This times infinity.


----------



## jahosy (Aug 5, 2013)

Congrats mate! Love them Kellies! 

Looks like a Kahler fixed bridge, that's why no locking nuts.


----------



## iRaiseTheDead (Aug 5, 2013)

Oh no! My Jackson gas!

HNGD


----------



## the.godfather (Aug 5, 2013)

Wow!

Just that headstock shot alone is drool worthy. What an awesome guitar you have there.


----------



## hairychris (Aug 5, 2013)

Slick.

I hope that you get on with the balance of it! I briefly owned the early CS Kelly 7, was great seated, was a PITA with the strap.

Still, yummy looking guitar.


----------



## LetsMosey (Aug 5, 2013)

Yes, with a strap there is a slight neck dive, but that's only if you're not holding onto the guitar. I don't find it to be bothersome at all though.

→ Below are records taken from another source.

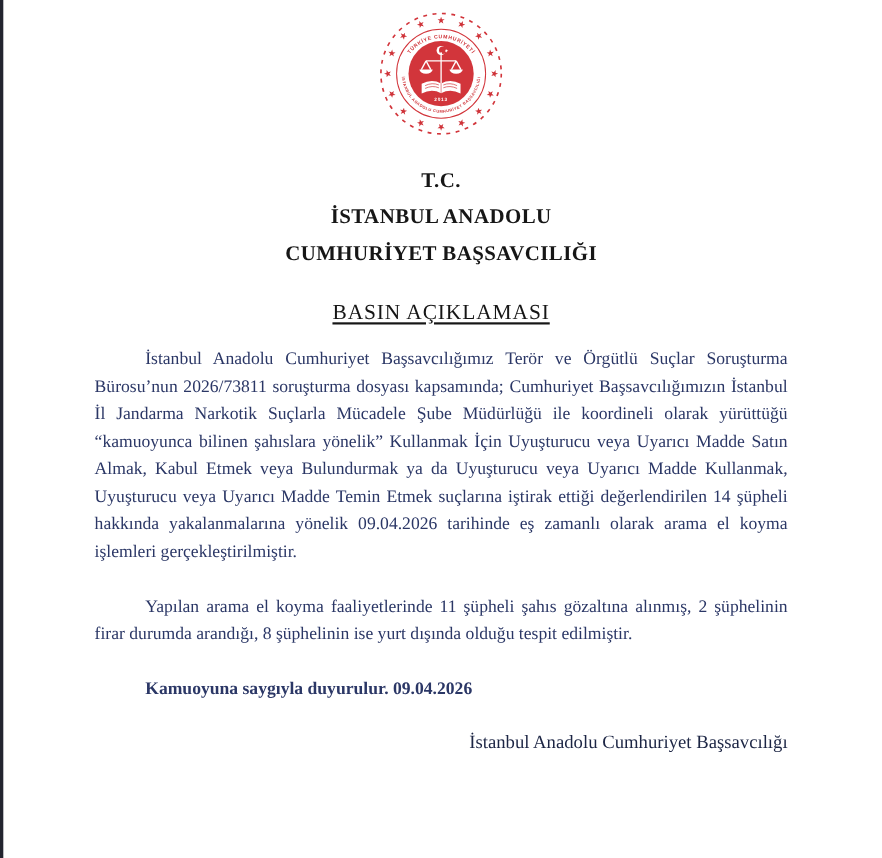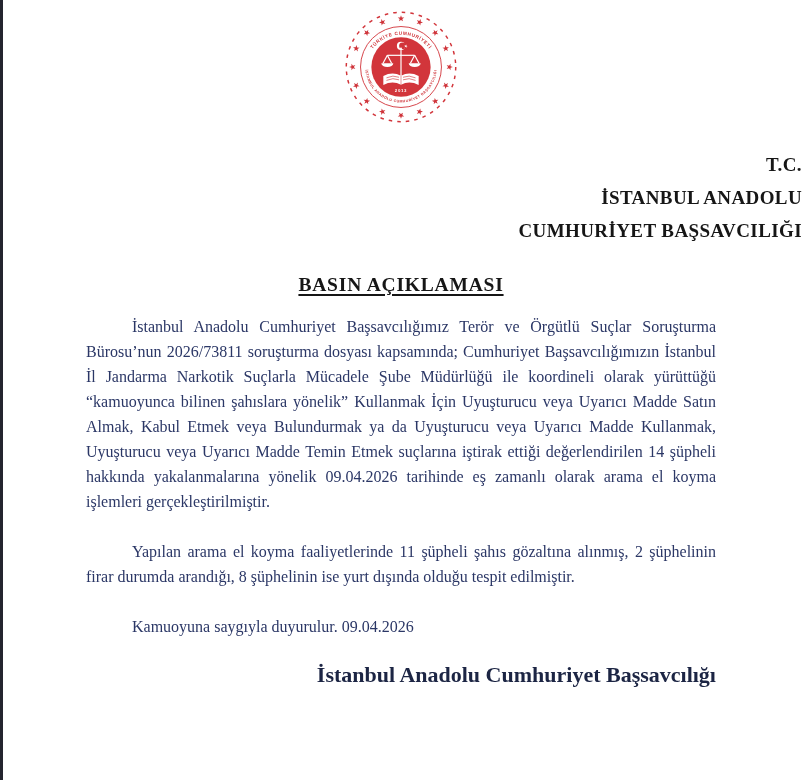--- a/index.html
+++ b/index.html
@@ -21,34 +21,34 @@
     height: 780px;
     padding-top: 10px;
   }
   .emblem-wrap {
     width: 114px;
     height: 114px;
     margin: 0 auto;
   }
   .emblem-wrap svg { width: 100%; height: 100%; display: block; }
   .header-block {
-    text-align: right;
+    text-align: center;
     margin-top: 24px;
     color: #161616;
   }
   .title-line {
     font-weight: bold;
     font-size: 19px;
     line-height: 33px;
     letter-spacing: 0.4px;
   }
   .press-heading {
     margin-top: 27px;
     text-align: center;
-    font-weight: bold;
+    font-weight: normal;
     font-size: 19.5px;
     letter-spacing: 0.8px;
     color: #161616;
     text-decoration: underline;
     text-underline-offset: 3px;
     text-decoration-thickness: 2px;
   }
   .content {
     width: 630px;
     margin: 18px auto 0 auto;
@@ -56,27 +56,28 @@
     font-size: 16px;
     line-height: 25px;
   }
   .content p.body-par {
     text-align: justify;
     text-indent: 46px;
     margin-bottom: 25px;
   }
   .closing-line {
     text-indent: 46px;
+    font-weight: bold;
   }
   .signature-line {
     margin-top: 23px;
     text-align: right;
-    font-weight: bold;
+    font-weight: normal;
     color: #1c2544;
-    font-size: 22px;
+    font-size: 17px;
   }
 </style>
 </head>
 <body>
 
 <div class="edge-strip"></div>
 
 <div class="page">
 
   <div class="emblem-wrap">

The DimeBucker has to go though... still a bit too scooped for my tastes. I'm thinking of replacing it with either the JB (that these usually came stock with), or a Super Distortion or EMG. I wonder how a BKP would sound in it too. We'll see... gotta save up some $.


----------



## SeanSan (Aug 24, 2013)

As a Marty Friedman fanboy, my jelly is immense. 
I'll get one of those some day

HNGD !  Looks freaking awesome!


----------



## BrailleDecibel (Aug 24, 2013)

I'm not normally a Kelly guy (pointy guitars just aren't my thing), but that is beautiful!! It doesn't hurt that it's a single-pickup guitar, either. Happy NGD!!


----------



## BucketheadRules (Aug 24, 2013)

Must... resist... urge to fap...


----------



## maliciousteve (Aug 24, 2013)

Congrats!

I've wanted a KE-1 ever since I was a kid too,unfortunately they're not common over here.


----------



## LetsMosey (Aug 24, 2013)

Thanks everyone! She's a beauty, sounds amazing, and feels amazing... I couldn't ask for much more than that.


----------



## Discoqueen (Aug 24, 2013)

Nice score, man, that is one of the guitars I'd buy if had the money and the chance for sure! HNGD! Many jellies awarded to you!


----------



## Konfyouzd (Aug 24, 2013)

Is the top that sexy on all of them? DAYUM...


----------



## Black Mamba (Aug 24, 2013)

HNGD! I've always loved the KE-1!


----------



## TylerRay (Aug 24, 2013)

Killer top on that thing! Congrats!


----------



## c0n0r (Aug 24, 2013)

Man, I love Jackson Kelly's! Congrats!


----------



## HanShock (Aug 25, 2013)

KKKKKKKKKKiller!!!


----------



## monkeysuncle (Aug 25, 2013)

That's amazing! congrats!!!!!


----------



## LetsMosey (Aug 25, 2013)

Konfyouzd said:


> Is the top that sexy on all of them? DAYUM...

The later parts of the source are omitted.